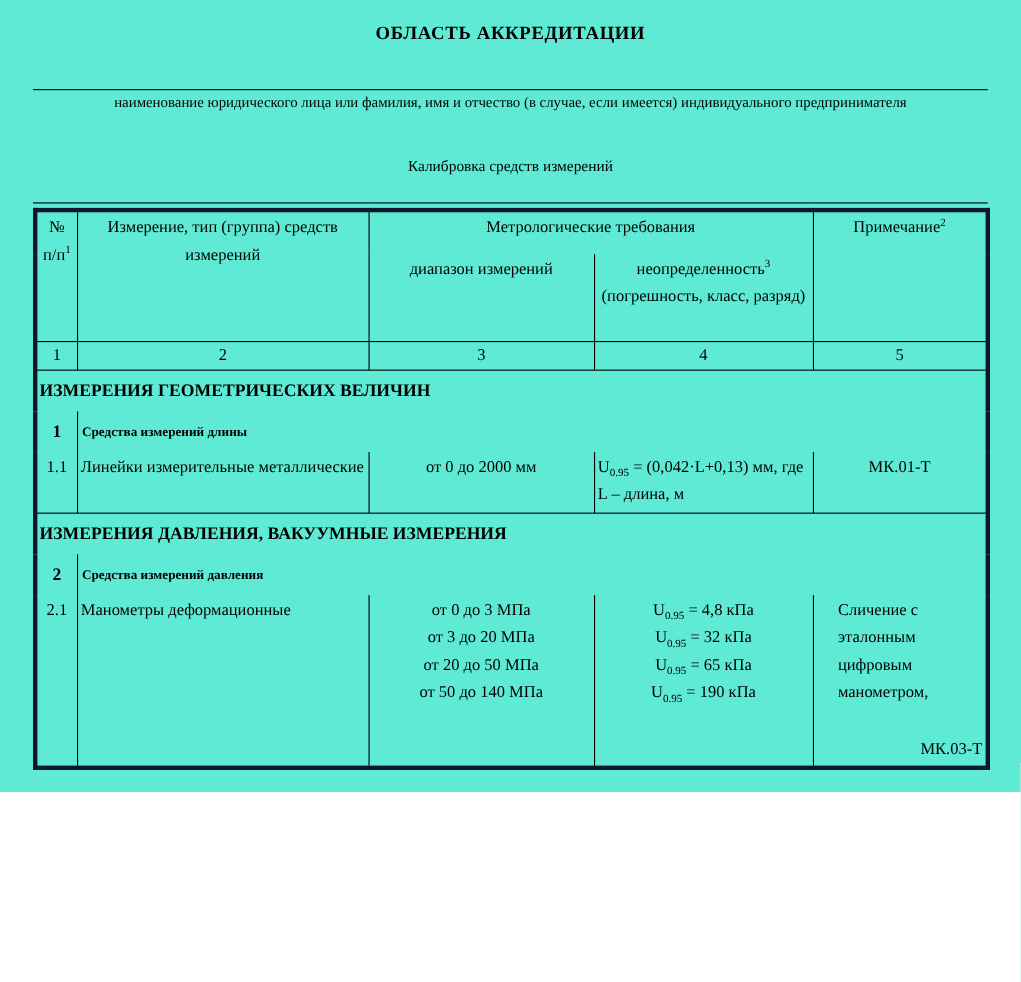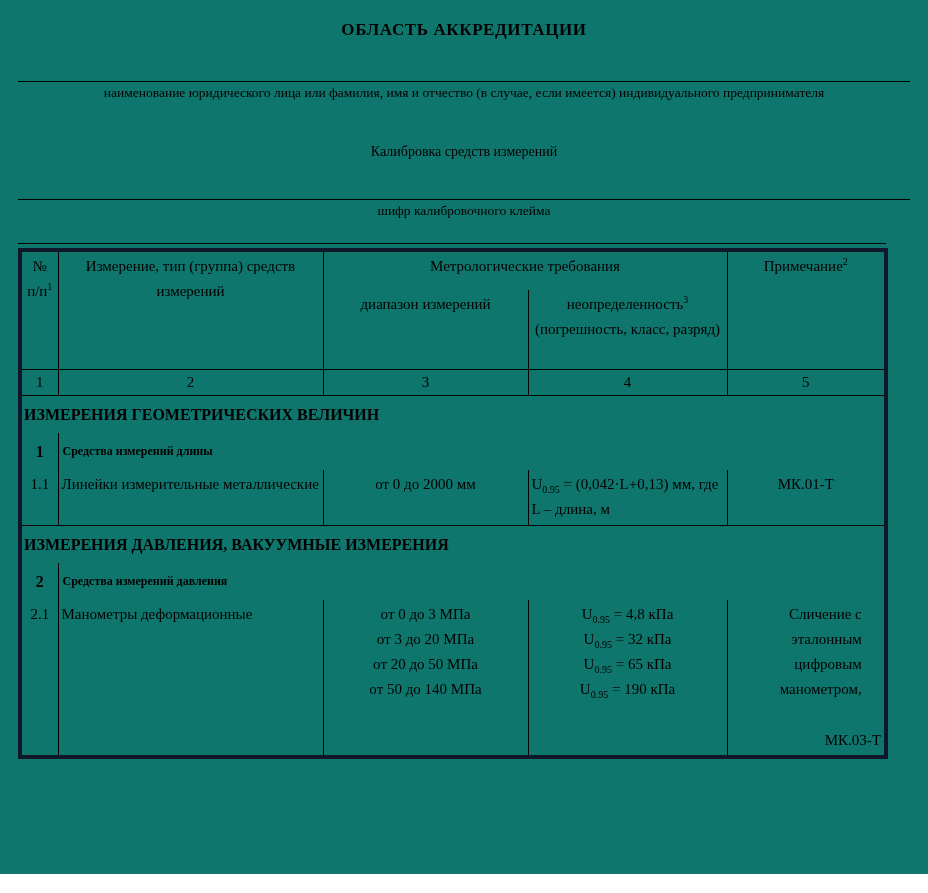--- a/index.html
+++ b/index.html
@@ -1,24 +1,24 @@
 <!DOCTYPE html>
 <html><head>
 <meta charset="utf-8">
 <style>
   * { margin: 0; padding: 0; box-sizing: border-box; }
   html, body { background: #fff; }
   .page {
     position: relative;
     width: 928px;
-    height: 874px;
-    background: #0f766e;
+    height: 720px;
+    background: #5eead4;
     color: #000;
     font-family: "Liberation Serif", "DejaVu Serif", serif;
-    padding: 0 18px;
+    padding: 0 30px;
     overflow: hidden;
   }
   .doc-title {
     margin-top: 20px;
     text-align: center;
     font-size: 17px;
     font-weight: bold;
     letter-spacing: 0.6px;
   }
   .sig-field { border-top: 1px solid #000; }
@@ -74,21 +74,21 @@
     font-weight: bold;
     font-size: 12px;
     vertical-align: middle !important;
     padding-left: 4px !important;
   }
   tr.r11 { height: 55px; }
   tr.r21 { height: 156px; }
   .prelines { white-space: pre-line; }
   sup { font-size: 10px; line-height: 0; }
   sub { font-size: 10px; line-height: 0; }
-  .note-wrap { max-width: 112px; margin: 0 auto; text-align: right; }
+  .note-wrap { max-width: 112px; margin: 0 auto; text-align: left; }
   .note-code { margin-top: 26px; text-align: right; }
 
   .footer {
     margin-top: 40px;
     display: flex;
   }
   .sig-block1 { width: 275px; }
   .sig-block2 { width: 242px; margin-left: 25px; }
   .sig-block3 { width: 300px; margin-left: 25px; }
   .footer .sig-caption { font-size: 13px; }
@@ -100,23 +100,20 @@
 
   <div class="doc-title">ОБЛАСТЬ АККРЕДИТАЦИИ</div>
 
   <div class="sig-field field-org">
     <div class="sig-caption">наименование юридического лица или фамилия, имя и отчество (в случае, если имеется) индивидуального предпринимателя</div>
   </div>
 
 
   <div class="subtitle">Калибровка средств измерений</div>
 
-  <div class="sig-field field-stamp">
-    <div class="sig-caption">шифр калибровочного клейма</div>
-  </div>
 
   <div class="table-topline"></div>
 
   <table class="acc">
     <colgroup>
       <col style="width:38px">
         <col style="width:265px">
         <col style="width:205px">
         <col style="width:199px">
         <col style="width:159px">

____________

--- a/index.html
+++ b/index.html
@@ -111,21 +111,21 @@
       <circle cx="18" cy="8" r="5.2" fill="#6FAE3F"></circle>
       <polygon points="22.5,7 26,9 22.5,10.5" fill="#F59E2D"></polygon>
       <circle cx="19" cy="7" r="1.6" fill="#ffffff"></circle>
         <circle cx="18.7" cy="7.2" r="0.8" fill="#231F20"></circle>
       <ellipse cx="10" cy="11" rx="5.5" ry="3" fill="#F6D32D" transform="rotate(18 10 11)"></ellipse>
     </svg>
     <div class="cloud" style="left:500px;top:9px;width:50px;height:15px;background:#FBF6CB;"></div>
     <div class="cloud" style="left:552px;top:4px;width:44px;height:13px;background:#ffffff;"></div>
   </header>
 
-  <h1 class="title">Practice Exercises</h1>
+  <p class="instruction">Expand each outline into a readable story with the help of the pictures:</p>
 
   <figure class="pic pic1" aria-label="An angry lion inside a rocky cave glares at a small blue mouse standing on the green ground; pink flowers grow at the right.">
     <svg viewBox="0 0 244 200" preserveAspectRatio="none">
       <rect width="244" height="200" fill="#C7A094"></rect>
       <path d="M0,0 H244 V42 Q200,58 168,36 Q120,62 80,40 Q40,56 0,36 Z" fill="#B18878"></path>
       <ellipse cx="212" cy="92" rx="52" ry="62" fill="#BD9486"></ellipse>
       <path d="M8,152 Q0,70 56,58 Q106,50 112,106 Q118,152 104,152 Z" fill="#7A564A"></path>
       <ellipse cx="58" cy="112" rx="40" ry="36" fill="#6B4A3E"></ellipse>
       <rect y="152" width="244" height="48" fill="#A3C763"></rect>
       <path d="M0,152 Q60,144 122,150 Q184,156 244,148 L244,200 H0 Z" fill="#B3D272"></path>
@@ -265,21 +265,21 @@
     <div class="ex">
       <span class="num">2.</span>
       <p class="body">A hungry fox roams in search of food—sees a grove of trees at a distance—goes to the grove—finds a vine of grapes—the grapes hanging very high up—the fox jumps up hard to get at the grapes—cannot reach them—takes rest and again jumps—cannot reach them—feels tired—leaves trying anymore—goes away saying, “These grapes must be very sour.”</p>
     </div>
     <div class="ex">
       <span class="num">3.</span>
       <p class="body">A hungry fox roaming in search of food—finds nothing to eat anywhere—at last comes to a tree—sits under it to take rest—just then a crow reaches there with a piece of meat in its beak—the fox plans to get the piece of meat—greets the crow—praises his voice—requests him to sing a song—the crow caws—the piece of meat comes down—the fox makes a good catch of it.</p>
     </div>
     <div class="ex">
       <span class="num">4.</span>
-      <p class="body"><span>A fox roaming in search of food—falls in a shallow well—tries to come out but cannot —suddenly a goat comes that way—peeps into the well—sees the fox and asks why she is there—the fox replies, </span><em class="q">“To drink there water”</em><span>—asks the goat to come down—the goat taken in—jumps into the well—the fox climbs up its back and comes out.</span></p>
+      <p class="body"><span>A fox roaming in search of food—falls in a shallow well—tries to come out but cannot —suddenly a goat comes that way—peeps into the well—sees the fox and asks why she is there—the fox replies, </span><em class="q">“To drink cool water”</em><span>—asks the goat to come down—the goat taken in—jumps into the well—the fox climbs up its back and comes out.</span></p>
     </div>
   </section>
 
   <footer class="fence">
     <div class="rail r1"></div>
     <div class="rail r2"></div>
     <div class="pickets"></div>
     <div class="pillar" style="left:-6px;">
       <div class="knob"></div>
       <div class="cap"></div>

____________

» WHAT YOU SHOULD DO
The task calls for all lines in the entries that hold "background".

» PROBLEM SOLUTION
   html, body { background: #fff; }
-    background: #0f766e;
+    background: #5eead4;
     <div class="cloud" style="left:500px;top:9px;width:50px;height:15px;background:#FBF6CB;"></div>
     <div class="cloud" style="left:552px;top:4px;width:44px;height:13px;background:#ffffff;"></div>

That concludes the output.